Singletrack Spin
I had planned a ride for today. The forecast didn’t call for rain until later in the day, but instead I woke up to steady downpour (I did sleep in a little). By early afternoon the rain had turned to heavy snow, and the radar showed no sign of letting up until tomorrow.
So I stared at my trainer longer than I’d like to admit. Bike ready. Motivation… not quite there.
Snow outside. Vinyl inside. Not the ride I planned, but the one I got.
Instead, I wandered downstairs, pulled a record from the shelf, and dropped the needle on Led Zeppelin IV. There’s something about listening to classic rock (any music) on vinyl — the quiet crackle before the first note, the deliberate act of placing the needle, the way the album plays straight through.
Watching the record spin, I started thinking about repetition. Grooves. Lines. The way a needle follows the same path every time. With the trainer still lingering in the back of my mind, I wondered: what if, instead of a stationary trainer, we could ride the record player?
Carving along the outer edge. Hopping the tonearm. Coming back again to a favorite groove. A forest at the center like a record label. Trails etched into vinyl instead of dirt.
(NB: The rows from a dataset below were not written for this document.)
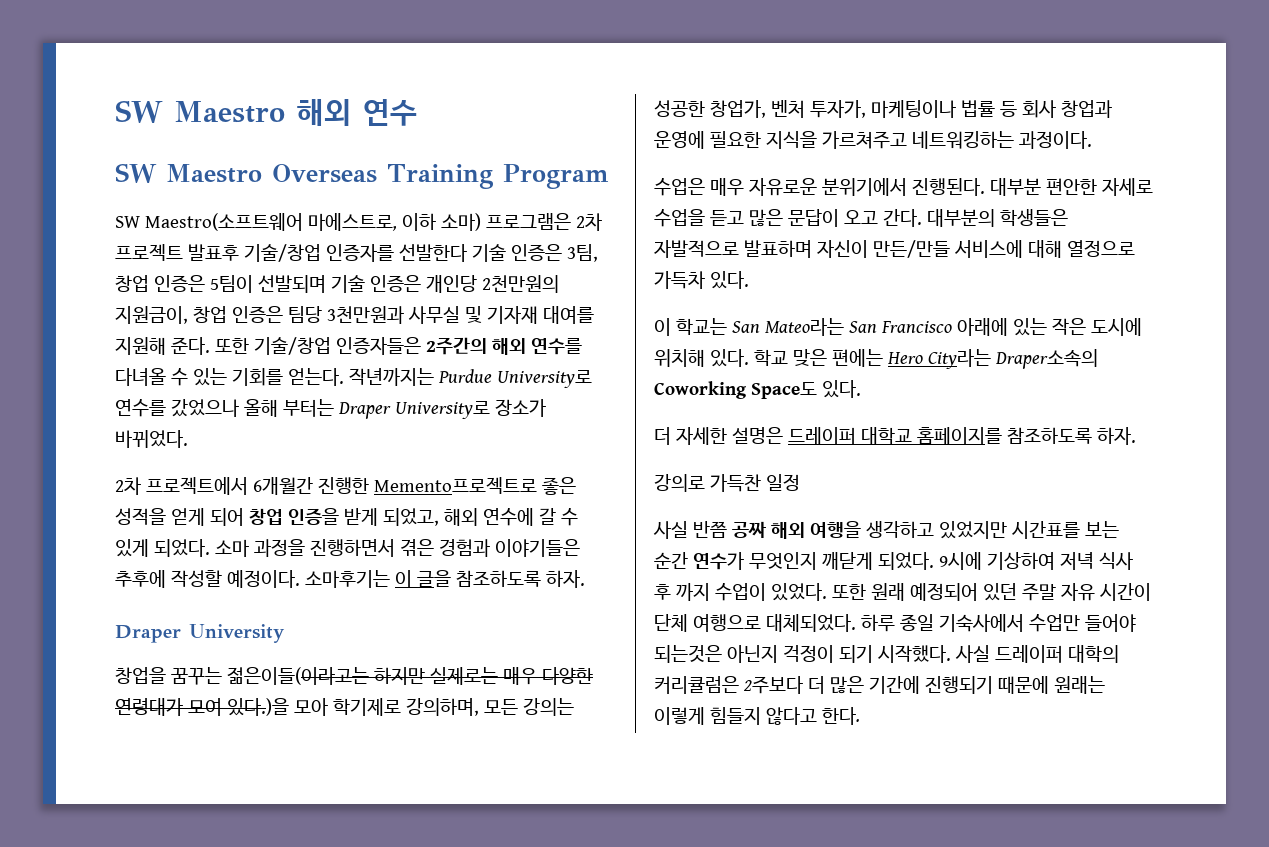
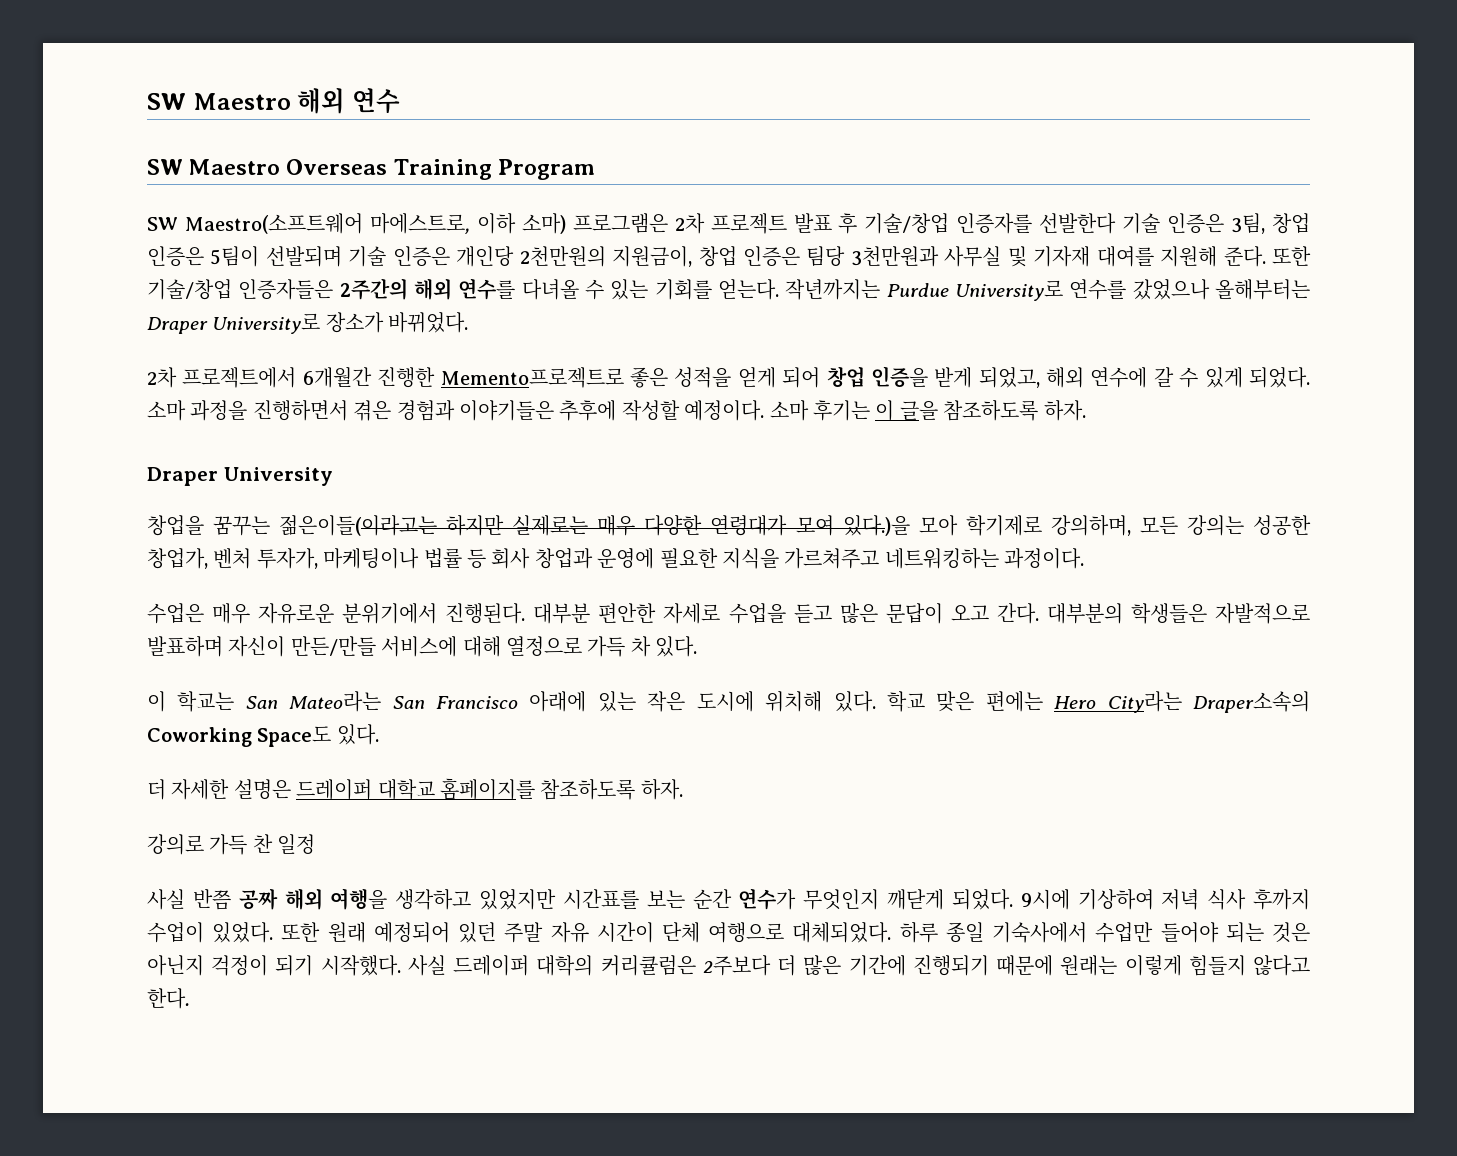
- SW Maestro(소프트웨어 마에스트로, 이하 소마) 프로그램은 2차 프로젝트 발표후 기술/창업 인증자를 선발한다 기술 인증은 3팀, 창업 인증은 5팀이 선발되며 기술 인증은 개인당 2천만원의 지원금이, 창업 인증은 팀당 3천만원과 사무실 및 기자재 대여를 지원해 준다.
+ SW Maestro(소프트웨어 마에스트로, 이하 소마) 프로그램은 2차 프로젝트 발표 후 기술/창업 인증자를 선발한다 기술 인증은 3팀, 창업 인증은 5팀이 선발되며 기술 인증은 개인당 2천만원의 지원금이, 창업 인증은 팀당 3천만원과 사무실 및 기자재 대여를 지원해 준다.
- 작년까지는 Purdue University로 연수를 갔었으나 올해 부터는 Draper University로 장소가 바뀌었다.
+ 작년까지는 Purdue University로 연수를 갔었으나 올해부터는 Draper University로 장소가 바뀌었다.
- 소마후기는 이 글을 참조하도록 하자.
+ 소마 후기는 이 글을 참조하도록 하자.
- 대부분의 학생들은 자발적으로 발표하며 자신이 만든/만들 서비스에 대해 열정으로 가득차 있다.
+ 대부분의 학생들은 자발적으로 발표하며 자신이 만든/만들 서비스에 대해 열정으로 가득 차 있다.
- 강의로 가득찬 일정
+ 강의로 가득 찬 일정
- 9시에 기상하여 저녁 식사 후 까지 수업이 있었다.
+ 9시에 기상하여 저녁 식사 후까지 수업이 있었다.
- 하루 종일 기숙사에서 수업만 들어야 되는것은 아닌지 걱정이 되기 시작했다.
+ 하루 종일 기숙사에서 수업만 들어야 되는 것은 아닌지 걱정이 되기 시작했다.

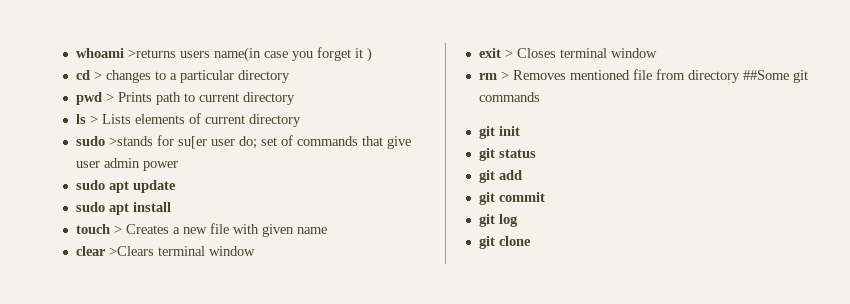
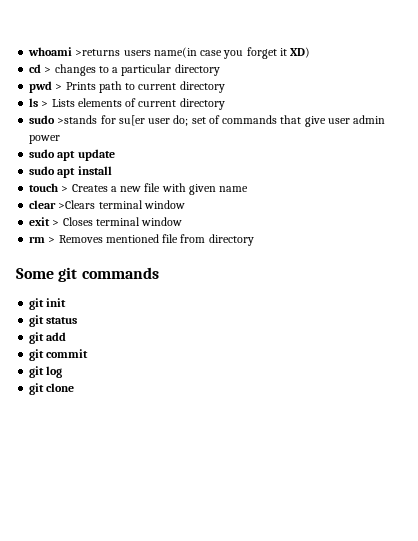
- whoami >returns users name(in case you forget it )
+ whoami >returns users name(in case you forget it XD)
- rm > Removes mentioned file from directory ##Some git commands
+ rm > Removes mentioned file from directory
+ Some git commands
Some trails feel like that — grooves worn in by repetition. You return to the same berm, the same descent, the same stretch of twisty singletrack. The trail doesn’t change much. You do. Every ride feels slightly different, even when the lines are the same.
Like a favorite album worth playing over and over, some rides are meant to be ridden often.
Instead of clipping into the trainer, I woke my computer up. The snow kept falling. By the time I had to flip the record to side two, the first version of the image was on the screen — a different ride than the one I had planned.
I can’t wait until this beastly weather is behind us. For the first dry day when the dirt is just tacky enough. For the familiar turns of my local loop at Locust Shade Park. For reacquainting myself with the lines, the features on 95th St., and the rhythm that only returns after a few laps.
Until then, the record spins — now onto Physical Graffiti. And so does the idea of the next ride.
The idea eventually turned into a small design experiment: Singletrack Spin.